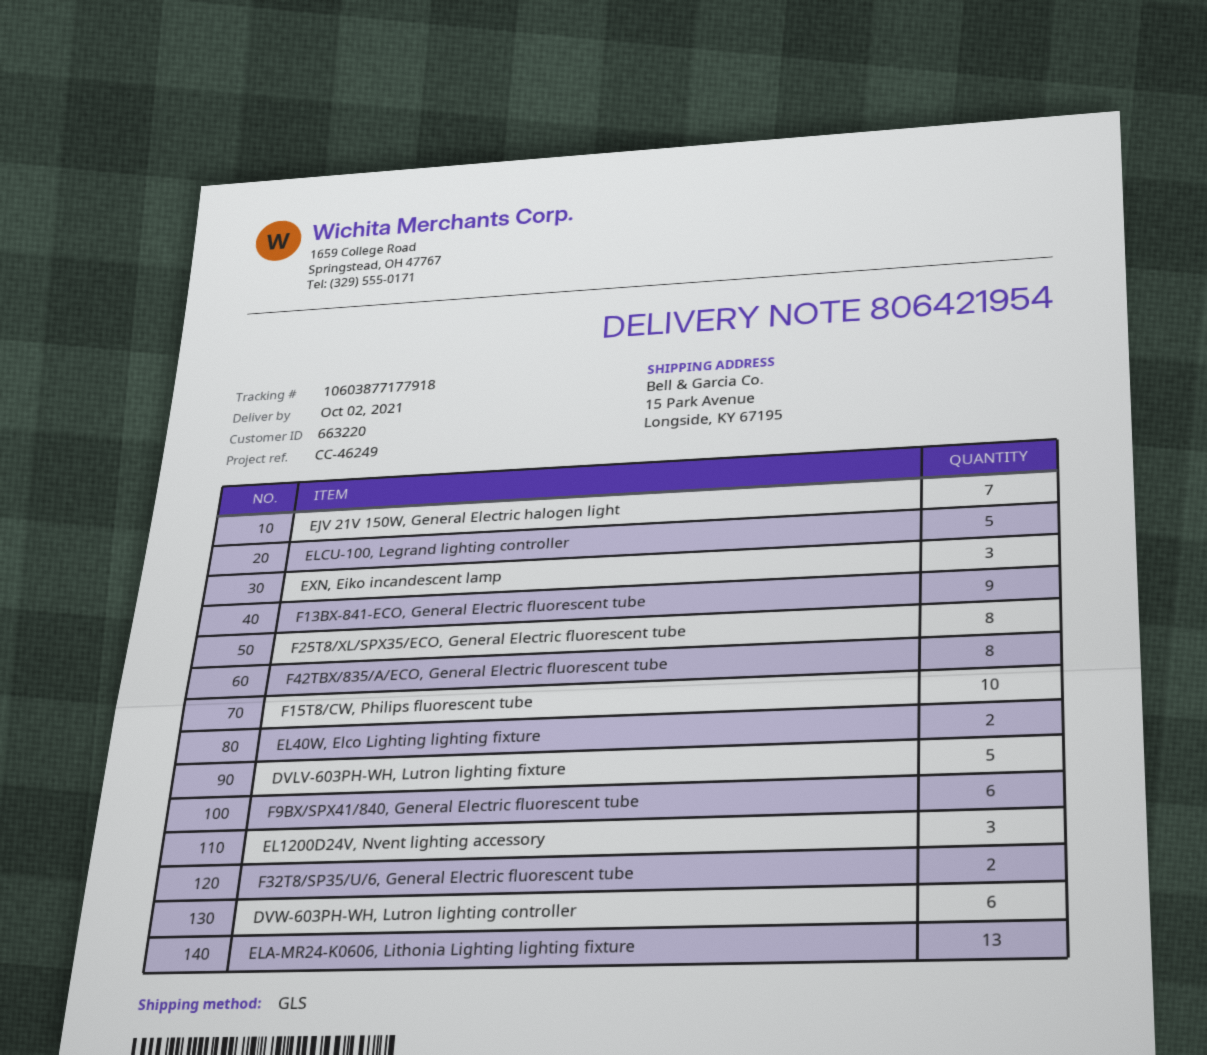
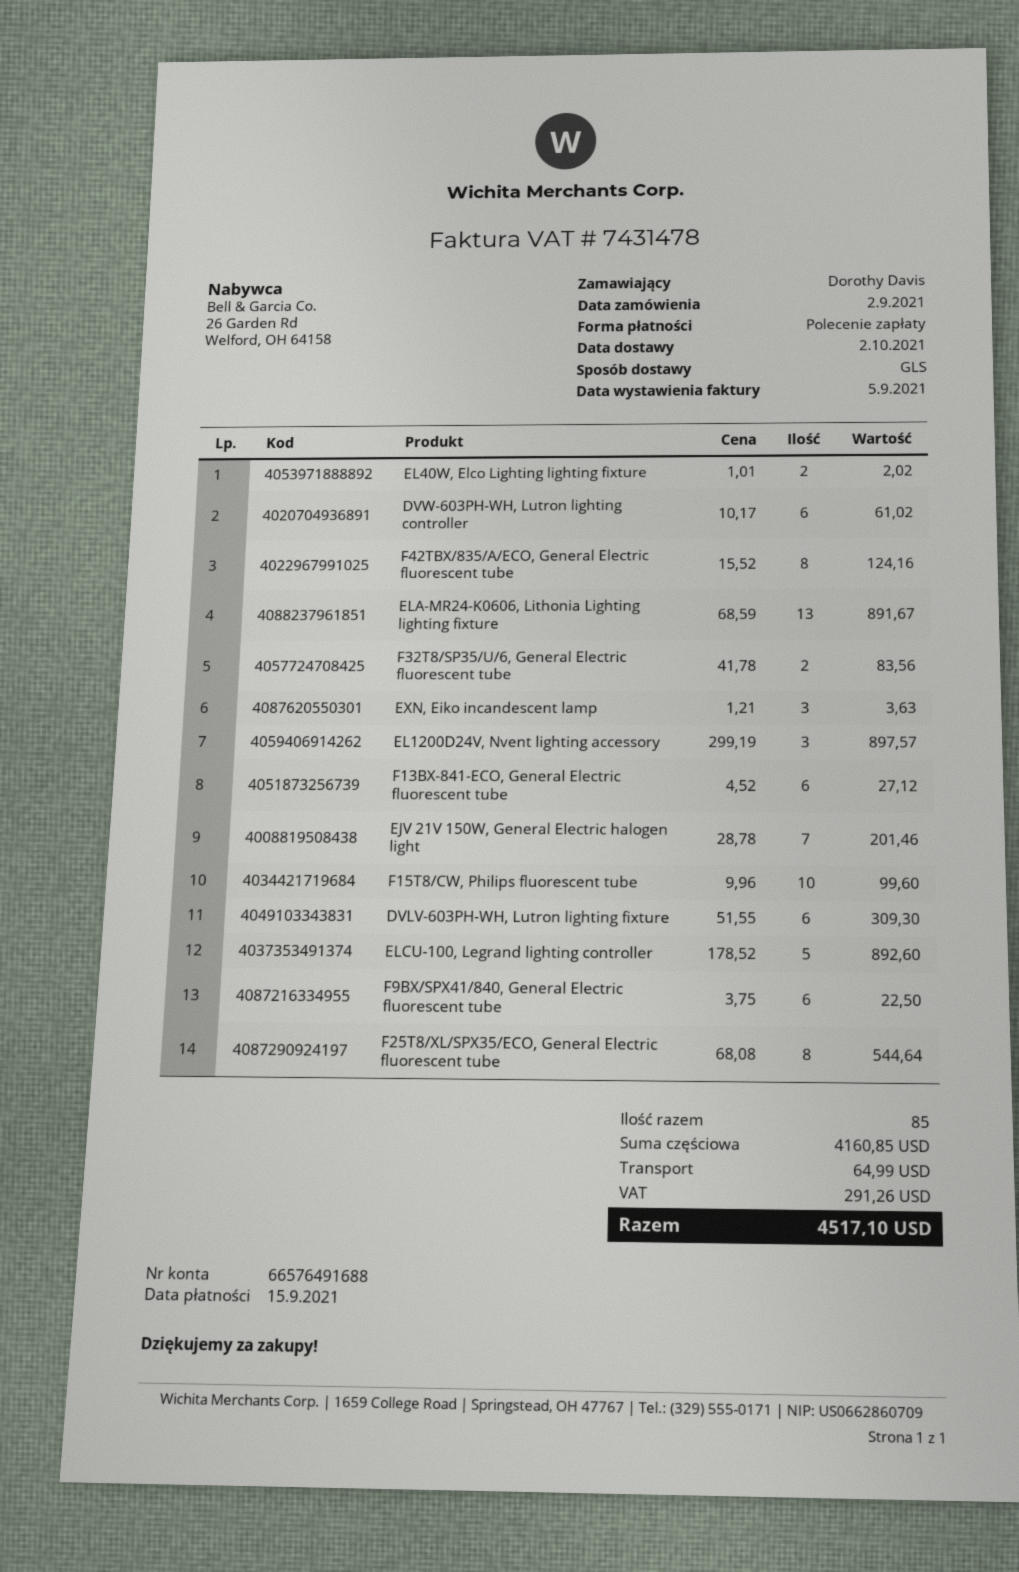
F13BX-841-ECO, General Electric fluorescent tube: 9 -> 6
DVLV-603PH-WH, Lutron lighting fixture: 5 -> 6

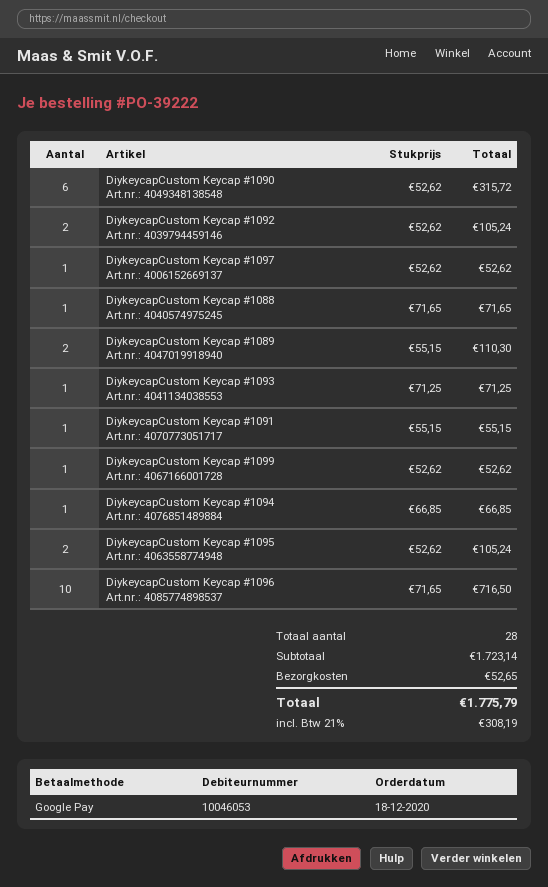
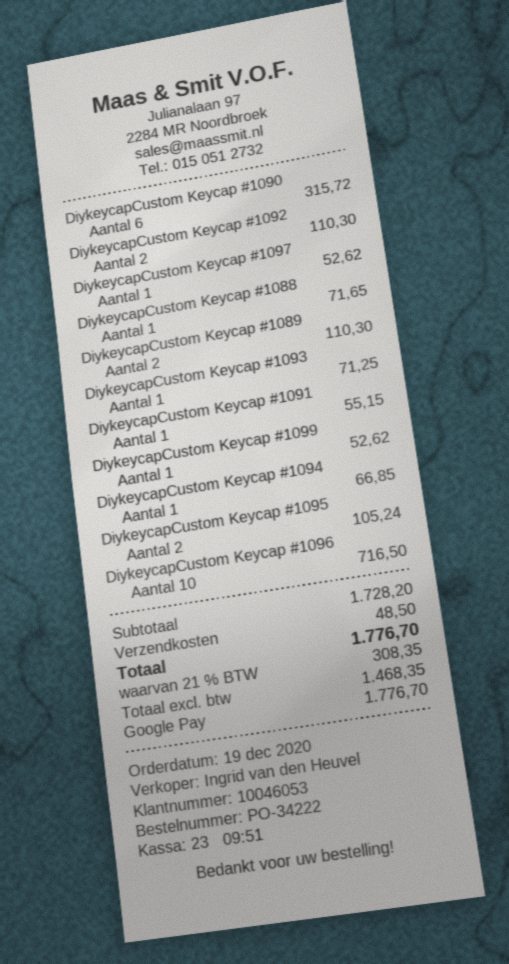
order number: PO-39222 -> PO-34222
order date: 2020-12-18 -> 2020-12-19
DiykeycapCustom Keycap #1092: 2 for 105.24 -> 2 for 110.30
subtotal: 1723.14 -> 1728.20
shipping: 52.65 -> 48.50
tax: 21% = 308.19 -> 21% = 308.35
total: 1775.79 -> 1776.70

Brief: Down to the last line, return the entries above exactly, with no pictures.

Your response:
F13BX-841-ECO, General Electric fluorescent tube: 9 -> 6
DVLV-603PH-WH, Lutron lighting fixture: 5 -> 6

order number: PO-39222 -> PO-34222
order date: 2020-12-18 -> 2020-12-19
DiykeycapCustom Keycap #1092: 2 for 105.24 -> 2 for 110.30
subtotal: 1723.14 -> 1728.20
shipping: 52.65 -> 48.50
tax: 21% = 308.19 -> 21% = 308.35
total: 1775.79 -> 1776.70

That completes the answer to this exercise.